**DATA EXTRACT:**
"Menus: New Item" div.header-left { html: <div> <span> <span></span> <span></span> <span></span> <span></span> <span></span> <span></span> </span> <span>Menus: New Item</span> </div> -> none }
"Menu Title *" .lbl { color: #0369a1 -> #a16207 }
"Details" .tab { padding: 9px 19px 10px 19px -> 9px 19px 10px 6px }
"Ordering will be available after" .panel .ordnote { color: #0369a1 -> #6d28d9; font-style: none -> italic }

* * *

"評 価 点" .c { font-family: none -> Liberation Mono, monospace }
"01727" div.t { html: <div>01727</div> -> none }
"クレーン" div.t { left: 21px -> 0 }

**TASK INSTRUCTIONS:**
All that is wanted is a faithful reproduction of the line above with "html: <div> <span>", the line with "will be available", and every line in between.

**SOLUTION:**
"Menus: New Item" div.header-left { html: <div> <span> <span></span> <span></span> <span></span> <span></span> <span></span> <span></span> </span> <span>Menus: New Item</span> </div> -> none }
"Menu Title *" .lbl { color: #0369a1 -> #a16207 }
"Details" .tab { padding: 9px 19px 10px 19px -> 9px 19px 10px 6px }
"Ordering will be available after" .panel .ordnote { color: #0369a1 -> #6d28d9; font-style: none -> italic }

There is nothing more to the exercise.